What you need to do: Word for word, repeat everything in the records below except the pictures.

Record extracts:
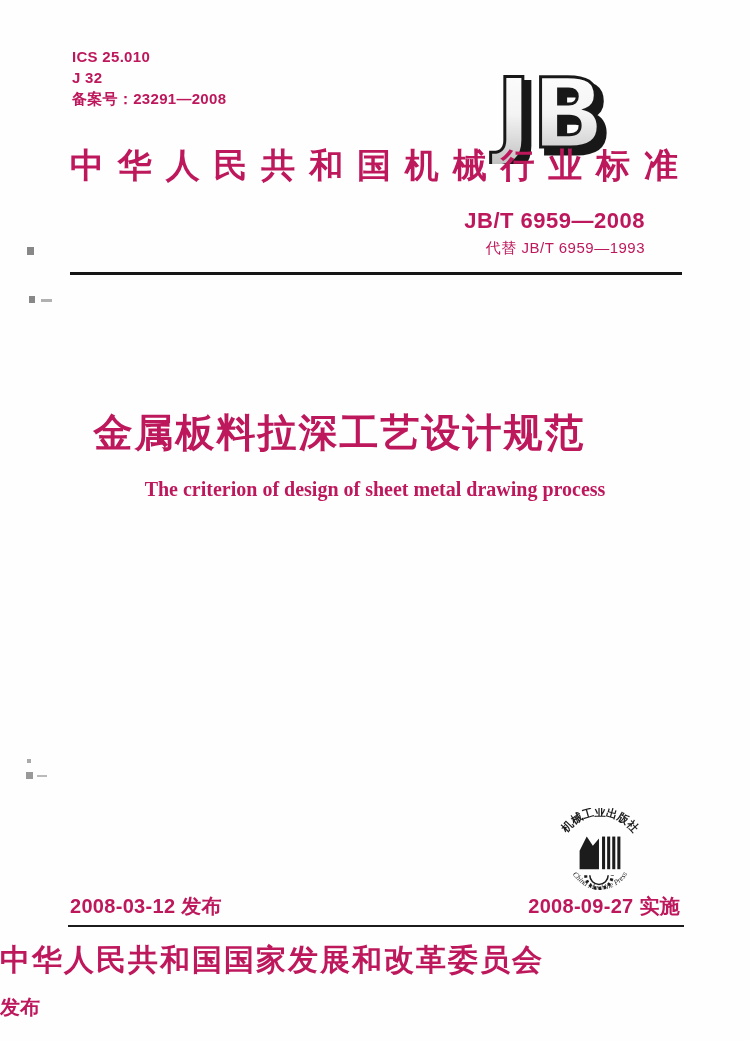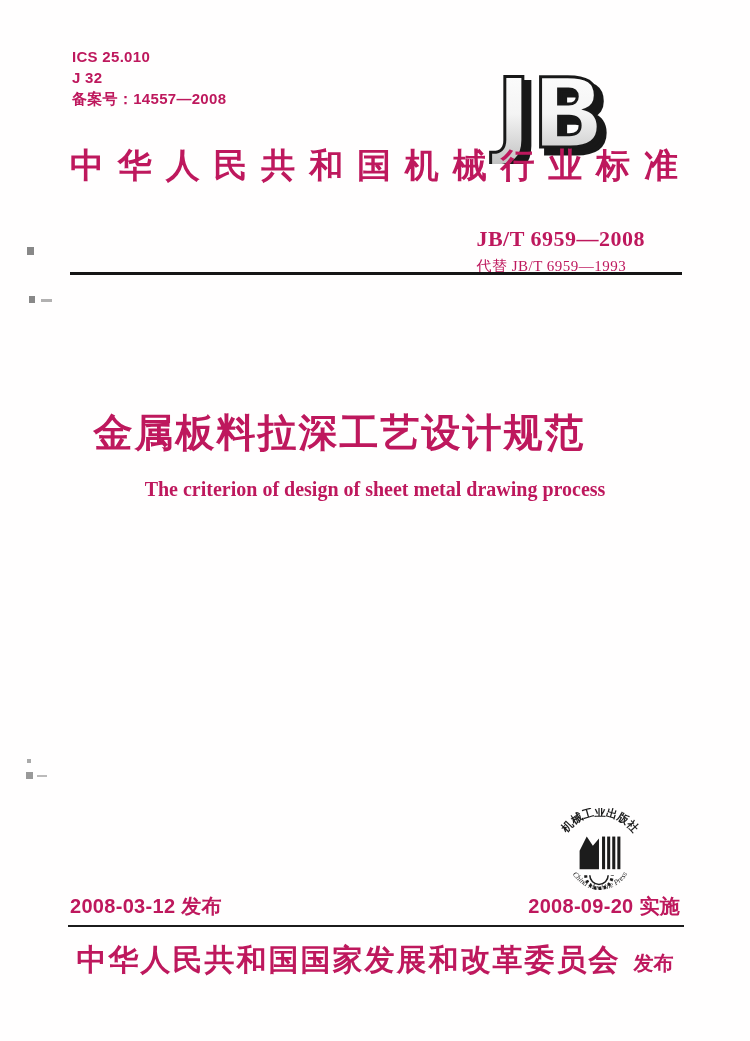"备案号：14557—2008" div { text: 14557 -> 23291 }
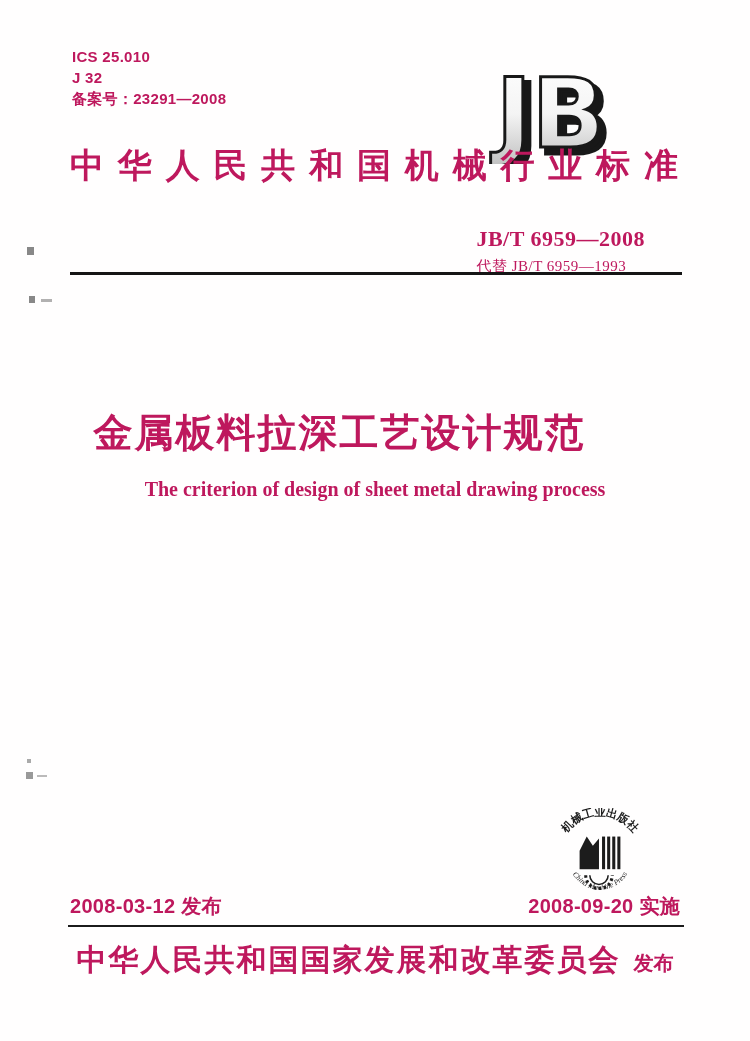"JB/T 6959—2008" .std-num-block { font-family: Liberation Serif, serif -> none; text-align: none -> right; top: 226px -> 208px }
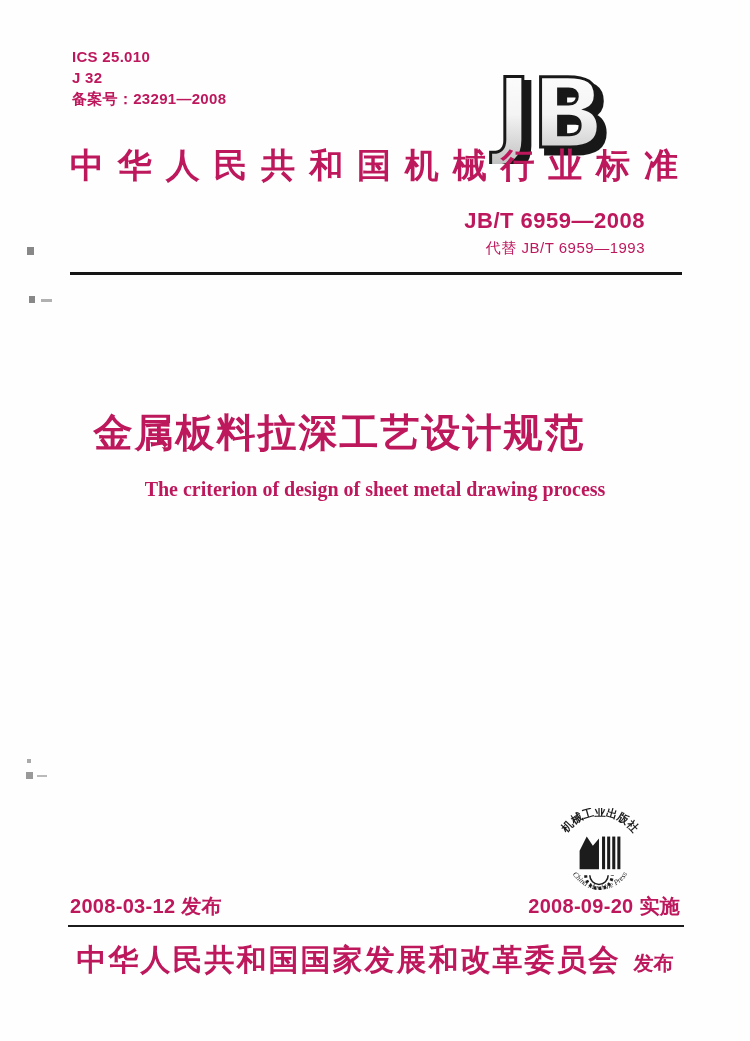"2008-09-20" span { text: 2008-09-20 -> 2008-09-27 }
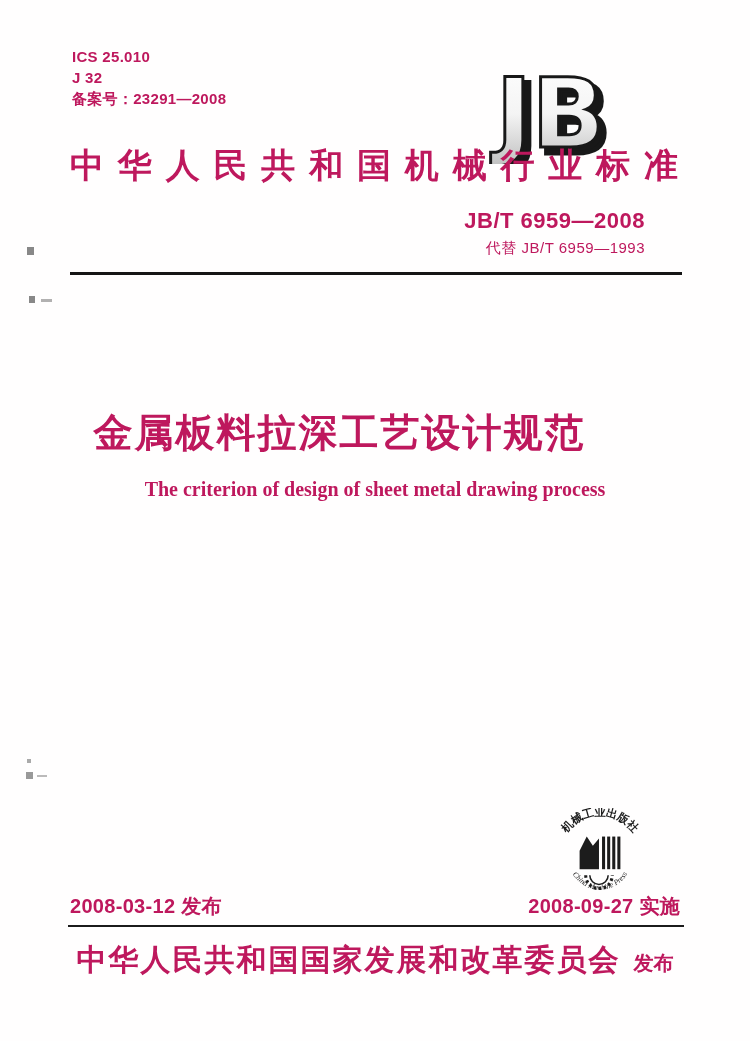"中华人民共和国国家发展和改革委员会" .issuer-row { flex-direction: none -> column }
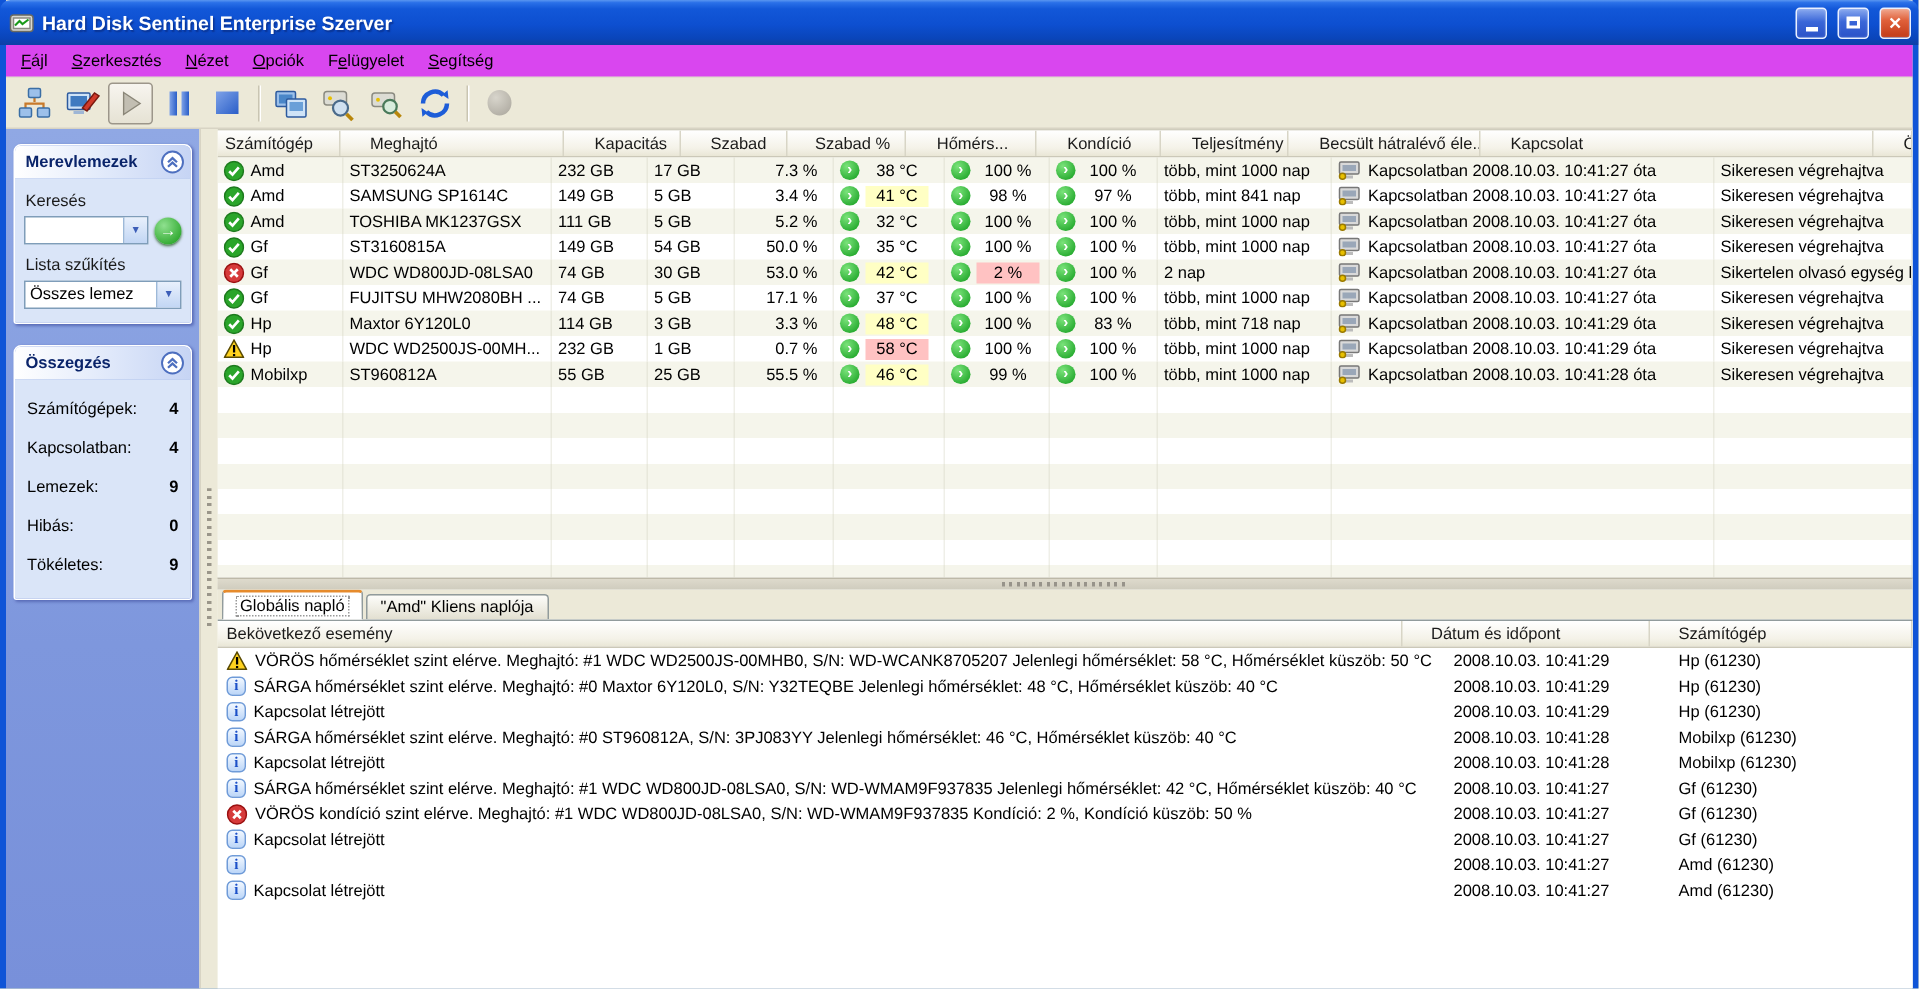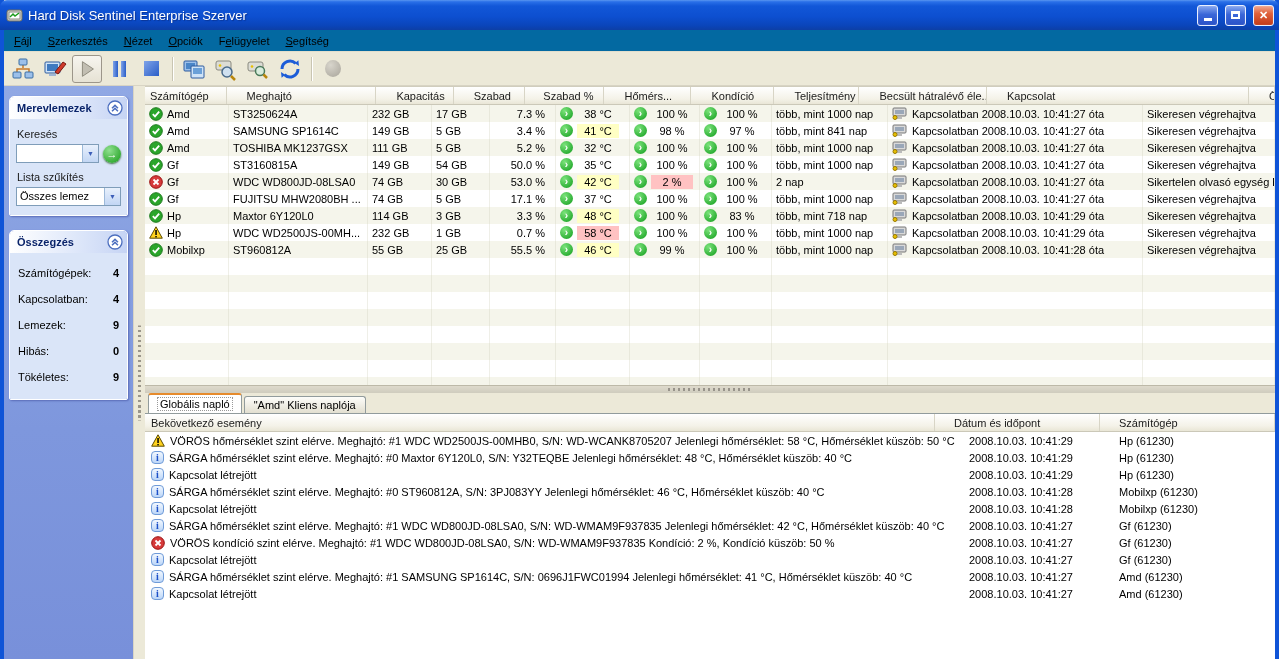"Hard Disk Sentinel Enterprise Szerver" .apptitle { font-weight: normal -> bold }
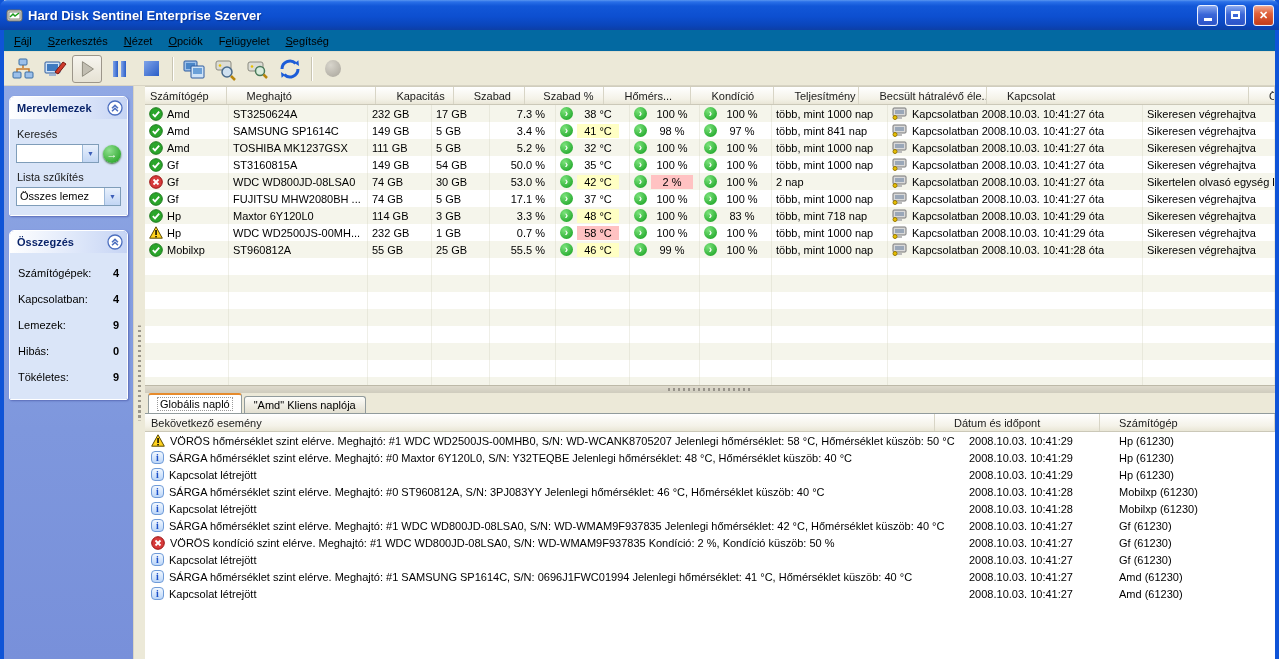"Fájl" .menubar { background: #0369a1 -> #d946ef }
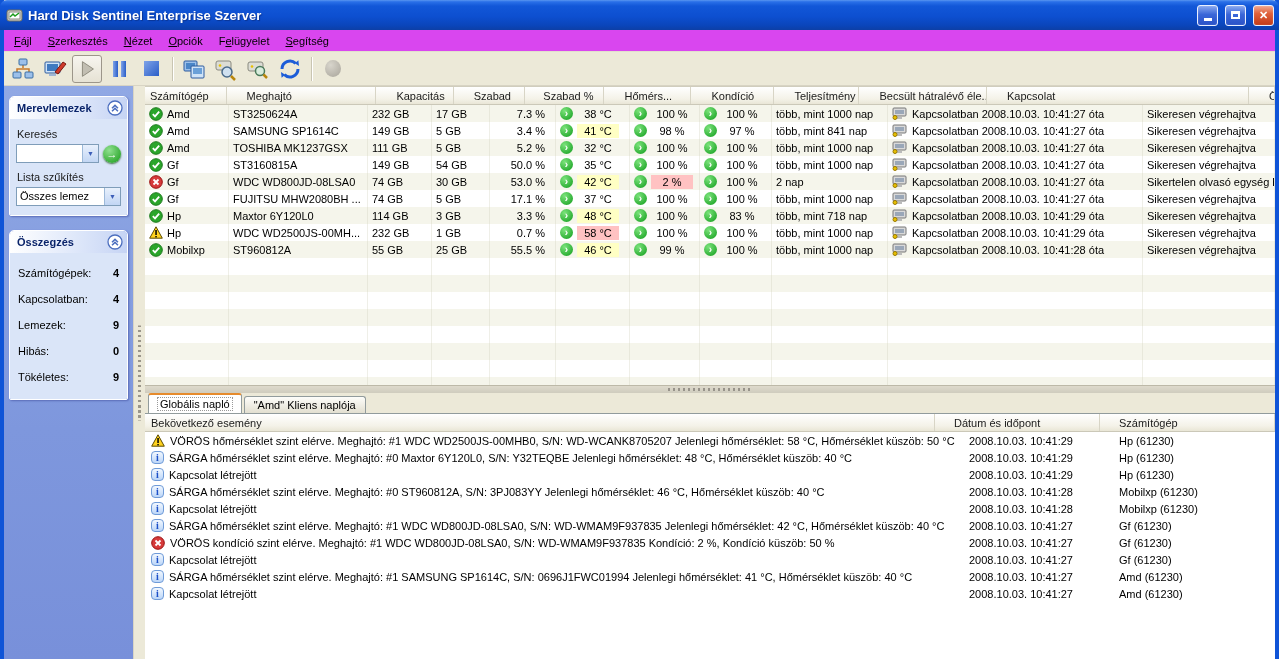"SÁRGA hőmérséklet szint elérve. Meghajtó: #1 SAMSUNG" span { html: <span>SÁRGA hőmérséklet szint elérve. Meghajtó: #1 SAMSUNG SP1614C, S/N: 0696J1FWC01994 Jelenlegi hőmérséklet: 41 °C, Hőmérséklet küszöb: 40 °C</span> -> none }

Task response:
"备案号：14557—2008" div { text: 14557 -> 23291 }
"JB/T 6959—2008" .std-num-block { font-family: Liberation Serif, serif -> none; text-align: none -> right; top: 226px -> 208px }
"2008-09-20" span { text: 2008-09-20 -> 2008-09-27 }
"中华人民共和国国家发展和改革委员会" .issuer-row { flex-direction: none -> column }
"Hard Disk Sentinel Enterprise Szerver" .apptitle { font-weight: normal -> bold }
"Fájl" .menubar { background: #0369a1 -> #d946ef }
"SÁRGA hőmérséklet szint elérve. Meghajtó: #1 SAMSUNG" span { html: <span>SÁRGA hőmérséklet szint elérve. Meghajtó: #1 SAMSUNG SP1614C, S/N: 0696J1FWC01994 Jelenlegi hőmérséklet: 41 °C, Hőmérséklet küszöb: 40 °C</span> -> none }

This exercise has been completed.